The funding application developed by IDHS and submitted to DOJ in January, 2008 stated that Sherman Consulting Group, LLC (SCG, LLC) would be contracted to conduct a local evaluation of the project, under the direction of Richard E. Sherman, Ph.D. An abbreviated local evaluation plan was provided in this application. After IDHS received the notice of DOJ award in August 2008, Dr. Sherman participated in a project start-up meeting and developed a more detailed local project evaluation plan, along with data collection tools that were designed to be responsive to the DOJ GPRA measures. The proposed evaluation plan included data collection tools and methods for assessment of the post-release service provider funded through the award from DOL. These materials were forwarded to the IDHS contract manager at that time.

However, there was a substantial delay in execution of a contract between IDHS and SCG, LLC for implementation of the local evaluation plan. During this delay, Dr. Sherman participated in a site visit to Fox Valley in February 2009, a meeting at Liberated, Inc. in late March 2009 regarding the proposed data collection tools, and a meeting at CCIL in June 2009 that focused on issues in providing this DOL-funded community-based organization with sufficient number of referrals to meet their service target. No other local evaluation services were provided by SCG, LLC during this period due to lack of a contract. A local evaluation contract was eventually provided to SCG, LLC in the late summer of 2009. This contract specified an effective time period of November 1, 2009 through June 30, 2010. The effective date of this contract was shortly before administrative responsibility for Illinois RX was transferred to DASA the following month. Dr. Sherman provided consultation to DASA and participated in meetings during the course of this transition. He also participated in communications with Illinois RX service provider staff and data collection activities during the course of project close-out. Dr. Sherman was asked to prepare a final evaluation report for the project based on the information and data that was available. This final evaluation report summarizes the data and information that was obtained during this close-out process, evaluation findings based on this data and information, and resulting conclusions and recommendations.

Format of Final Evaluation Report. The format of this Illinois RX final evaluation report summarizes information and data that was available specific to the process and outcome questions in the project evaluation plan that was originally submitted to IDHS. As discussed above, this proposed evaluation plan was not implemented due to the lack of execution of a services contract in a timely manner. While the proposed data collection tools that were related to these questions were largely not implemented, the content and focus of these questions are generally-accepted perspectives from which to assess a project's performance. This report also considers the project's performance relative to the PRI GPRA measures specified in the original DOJ request for proposals.

Process Evaluation. The proposed process stage of the evaluation was designed to address the following questions related to returning ex-offender service implementation, delivery, and efficiency.

Process Evaluation Question. Is the program implemented as intended? (Data Sources: Implementation Plan, Program Time Lines, Program Reports.)
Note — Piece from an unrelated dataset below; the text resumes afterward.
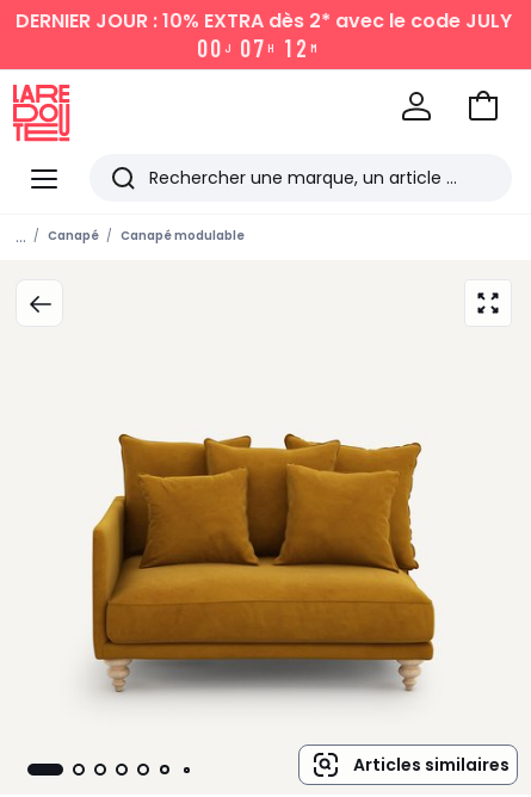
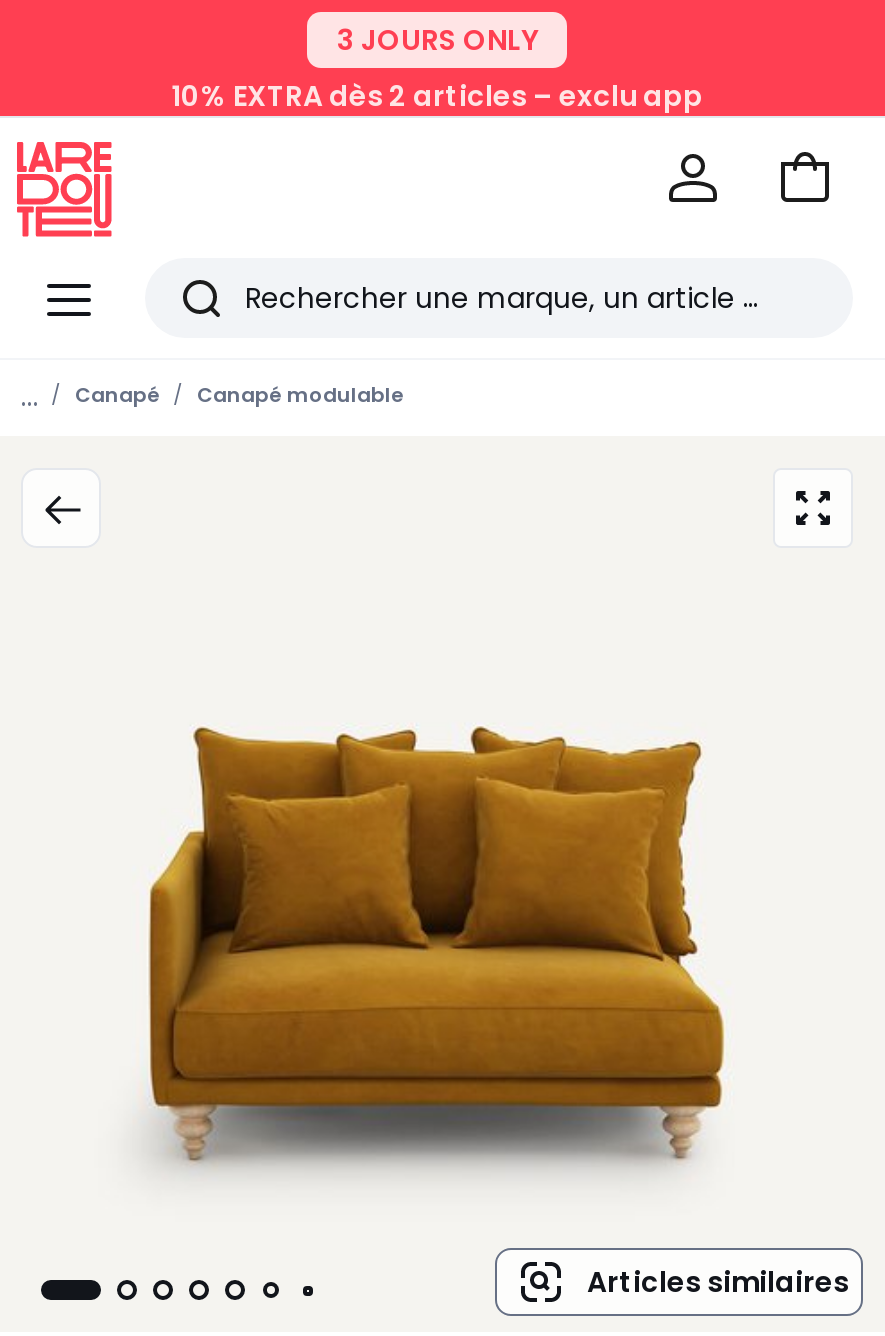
[16,7,512,61] DERNIER JOUR : 10% EXTRA dès 2* avec le code JULY | 0 0 J 0 7H 1 2 M -> [171,20,703,116] 3 JOURS ONLY | 10% EXTRA dès 2 articles – exclu app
Findings. The original DOJ PRI grant announcement included an expectation that a project's implementation phase be limited to one to three months following notice of an award. In the case of Illinois RX, the notice of award was dated August 8, 2008. Shortly after receipt of this letter, Dr. Sherman was invited to a meeting with the IDHS contract manager and representatives of CMHC and Liberated, Inc. that involved a preliminary discussion of project start-up. Dr. Sherman asked to be notified of future planning meetings and other activities. However, such communication generally did not occur, as evidenced by the three exceptions noted earlier in this report.

The site visit to Fox Valley on February 9, 2009 was primarily intended to describe the Illinois RX project to the work release center's staff, and to provide IDHS, CMHC, and Liberated, Inc. staff with a tour of the facility and a summary of the services provided. The date of this site visit was almost exactly five months after the date of the grant award letter. During the meeting Dr. Sherman inquired about any knowledge Fox Valley staff might have regarding the nature and extent of the post-release services received by women following their release from Fox Valley. Staff commented that they do not routinely follow-up on women after their release.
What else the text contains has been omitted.